• _Exercise prompt_
In the listing that follows, the range to quote begins at the line that has "As in Section" and ends after the line that has "- The AIC for"; quote it verbatim and add nothing.

• _Dataset records_
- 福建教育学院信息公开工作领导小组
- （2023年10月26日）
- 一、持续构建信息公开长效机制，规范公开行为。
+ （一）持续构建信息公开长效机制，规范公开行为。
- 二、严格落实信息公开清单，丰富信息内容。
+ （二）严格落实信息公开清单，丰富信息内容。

---

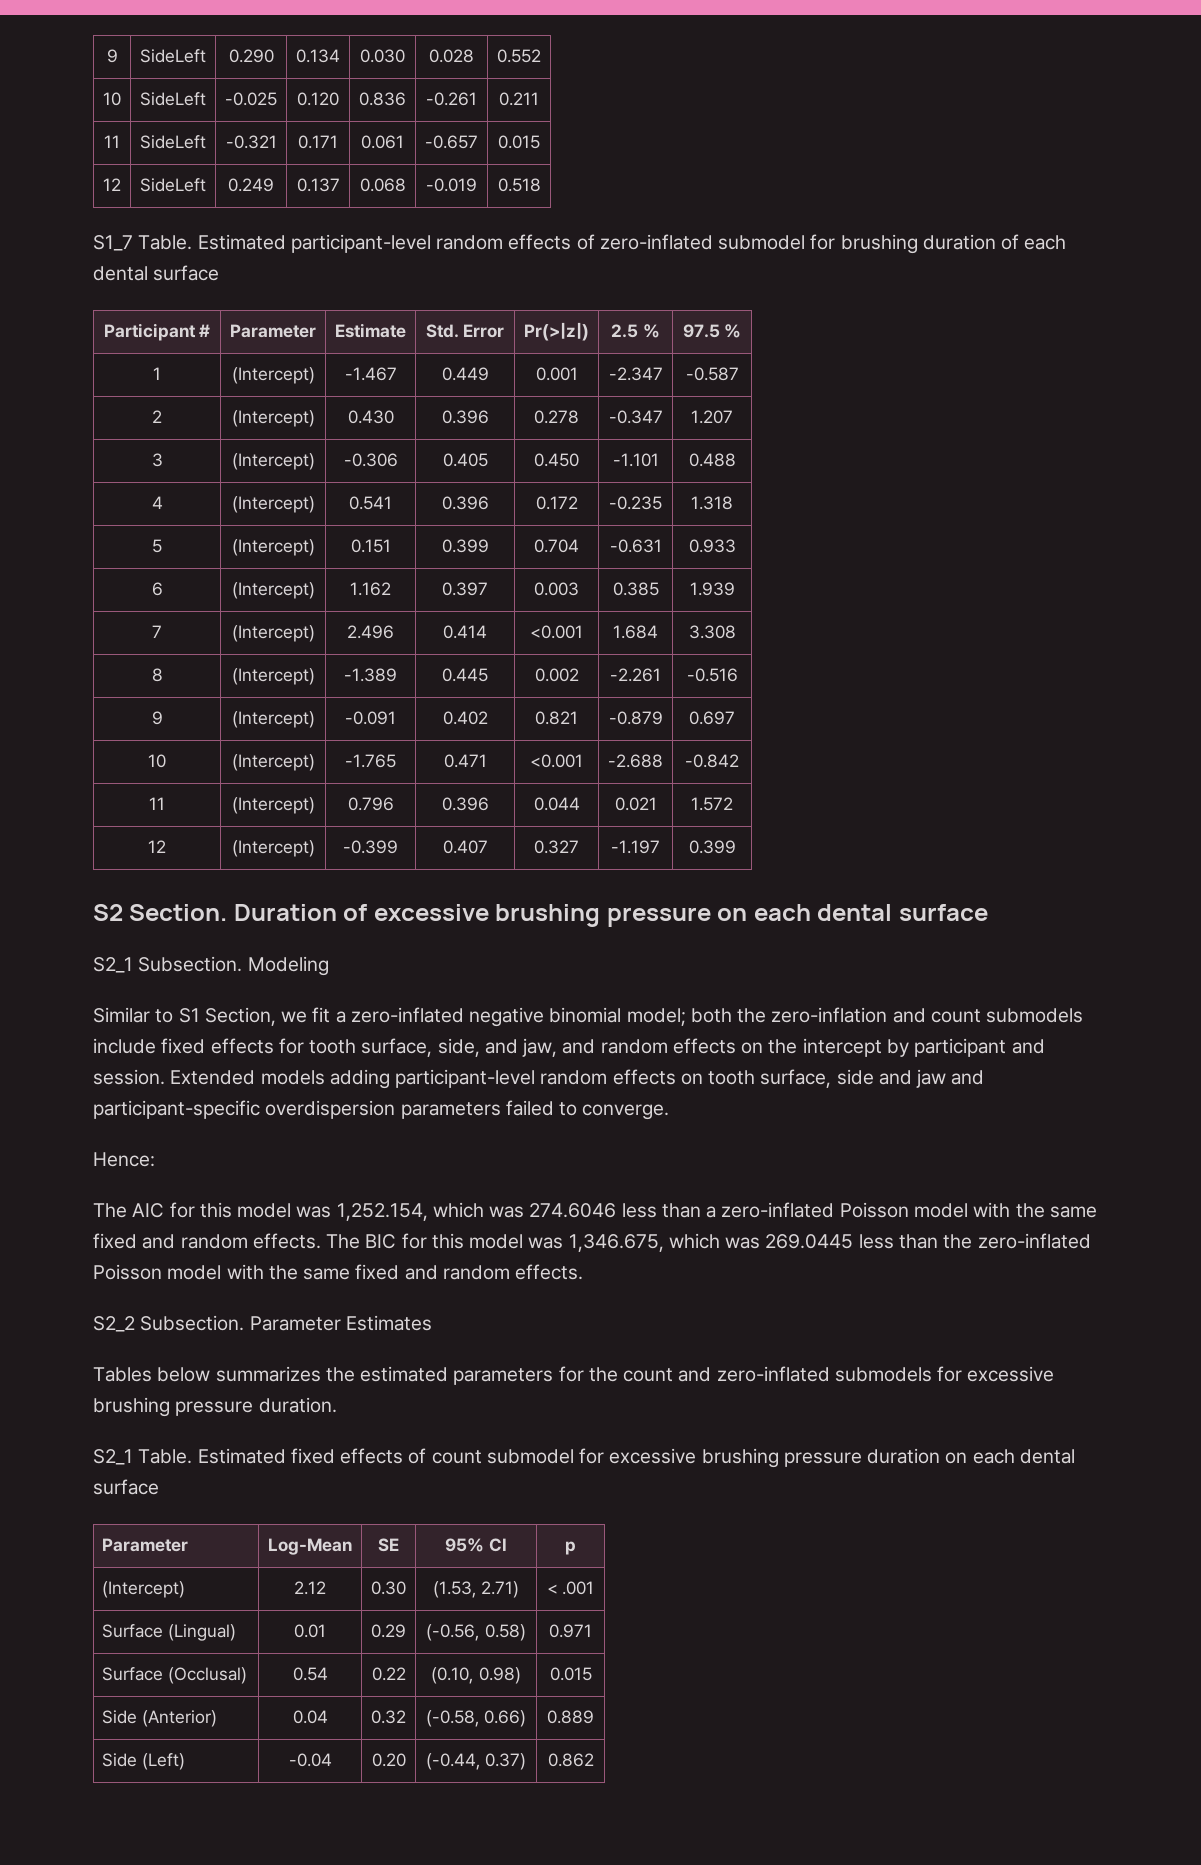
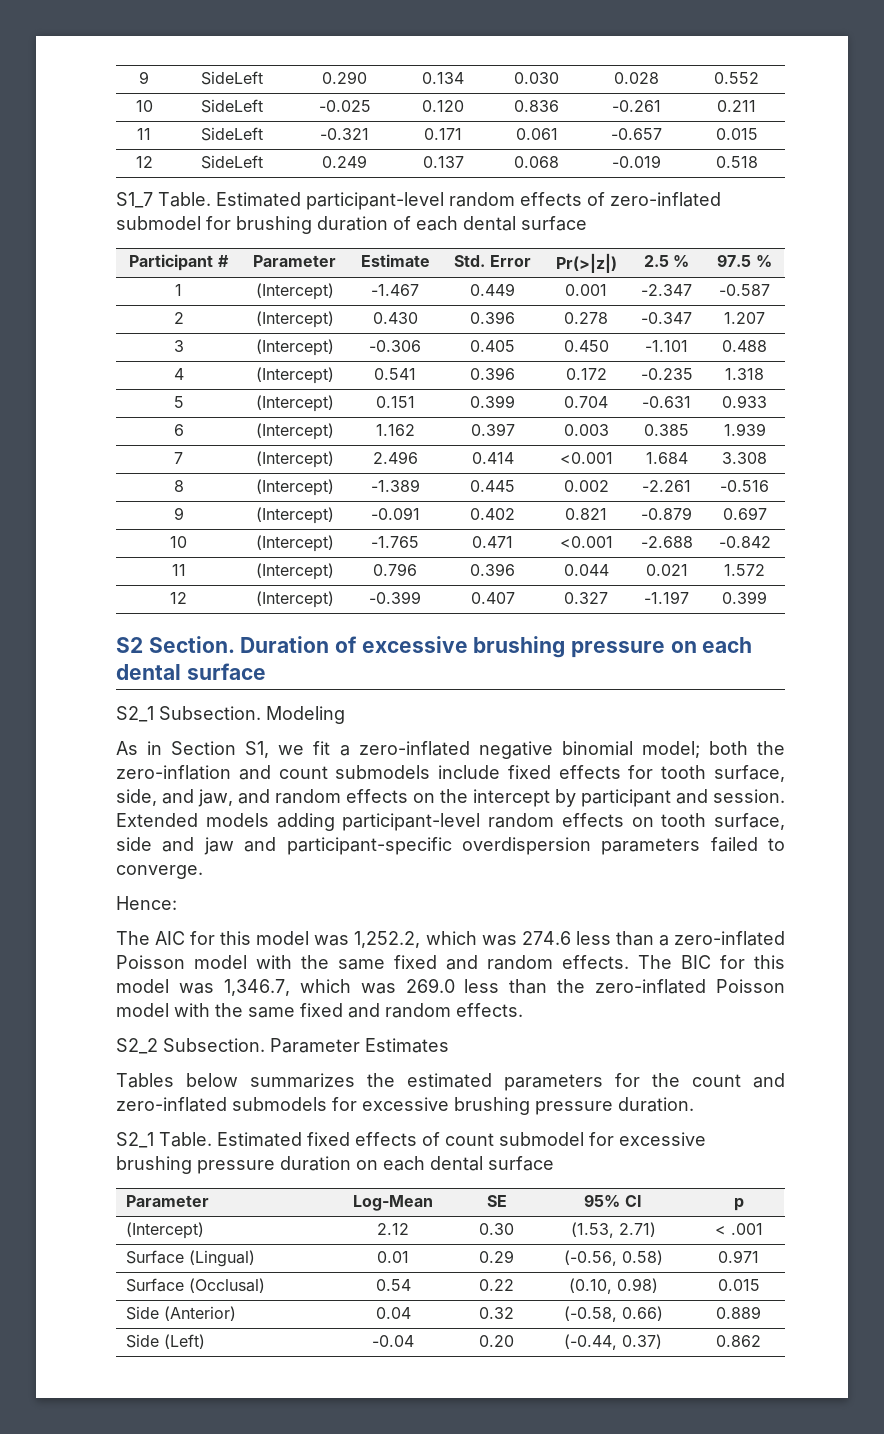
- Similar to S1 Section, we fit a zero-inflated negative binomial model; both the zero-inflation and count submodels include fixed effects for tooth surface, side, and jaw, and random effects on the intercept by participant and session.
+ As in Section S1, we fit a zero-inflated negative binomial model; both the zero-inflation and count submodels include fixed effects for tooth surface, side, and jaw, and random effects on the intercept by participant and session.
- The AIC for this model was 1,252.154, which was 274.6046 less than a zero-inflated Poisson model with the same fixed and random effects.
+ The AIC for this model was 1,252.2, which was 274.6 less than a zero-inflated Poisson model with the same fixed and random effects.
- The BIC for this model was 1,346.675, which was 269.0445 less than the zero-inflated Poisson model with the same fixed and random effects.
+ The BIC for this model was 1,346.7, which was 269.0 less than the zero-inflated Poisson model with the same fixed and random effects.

--

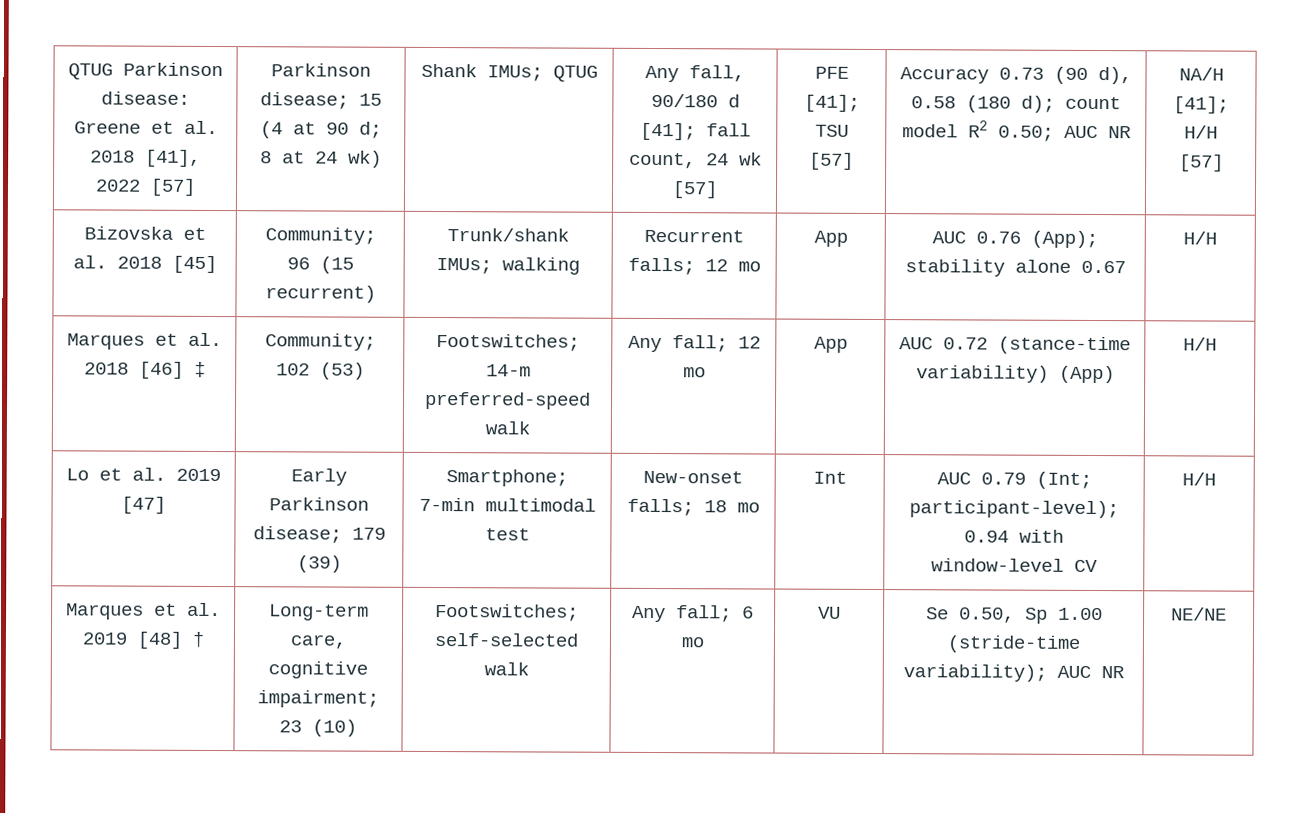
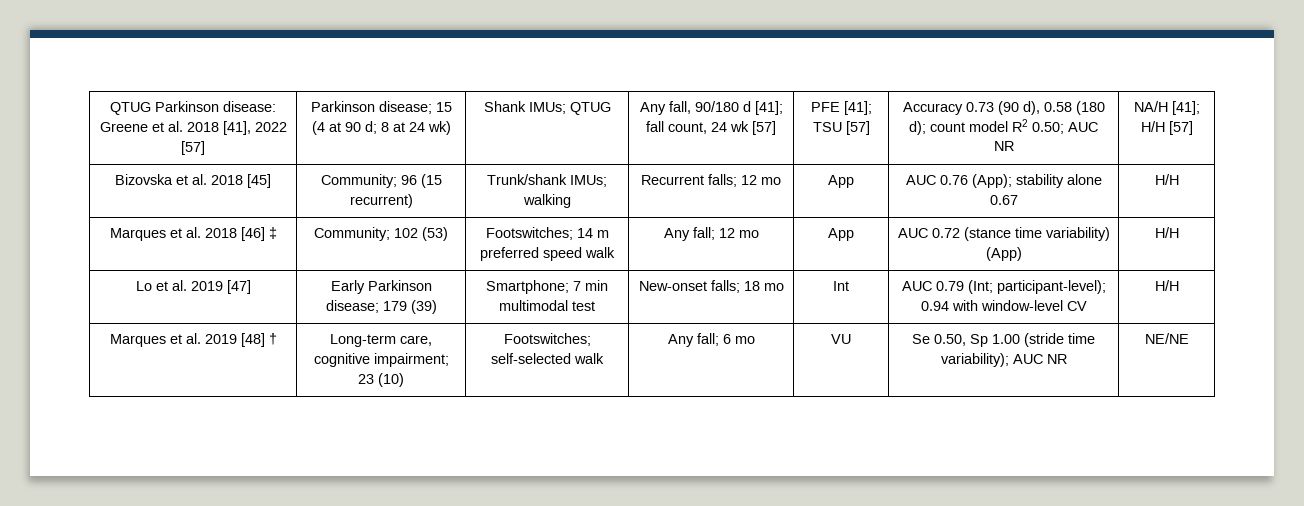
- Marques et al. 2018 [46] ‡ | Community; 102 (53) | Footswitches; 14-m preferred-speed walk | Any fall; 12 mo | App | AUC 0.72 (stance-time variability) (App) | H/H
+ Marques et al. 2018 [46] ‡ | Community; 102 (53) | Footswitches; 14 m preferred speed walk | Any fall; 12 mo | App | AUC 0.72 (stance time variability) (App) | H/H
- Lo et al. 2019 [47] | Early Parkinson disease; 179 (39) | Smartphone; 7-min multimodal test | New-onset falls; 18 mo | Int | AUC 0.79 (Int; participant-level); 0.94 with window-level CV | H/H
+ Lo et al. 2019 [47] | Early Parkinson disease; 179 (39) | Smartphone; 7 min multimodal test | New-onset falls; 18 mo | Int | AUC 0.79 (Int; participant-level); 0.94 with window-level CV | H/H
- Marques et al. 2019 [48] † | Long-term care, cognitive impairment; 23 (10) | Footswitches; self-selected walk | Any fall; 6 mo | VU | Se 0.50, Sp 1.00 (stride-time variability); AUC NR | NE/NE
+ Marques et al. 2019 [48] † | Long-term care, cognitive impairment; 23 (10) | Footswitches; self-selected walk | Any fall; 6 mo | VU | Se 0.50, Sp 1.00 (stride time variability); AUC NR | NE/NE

• _Result_
+ As in Section S1, we fit a zero-inflated negative binomial model; both the zero-inflation and count submodels include fixed effects for tooth surface, side, and jaw, and random effects on the intercept by participant and session.
- The AIC for this model was 1,252.154, which was 274.6046 less than a zero-inflated Poisson model with the same fixed and random effects.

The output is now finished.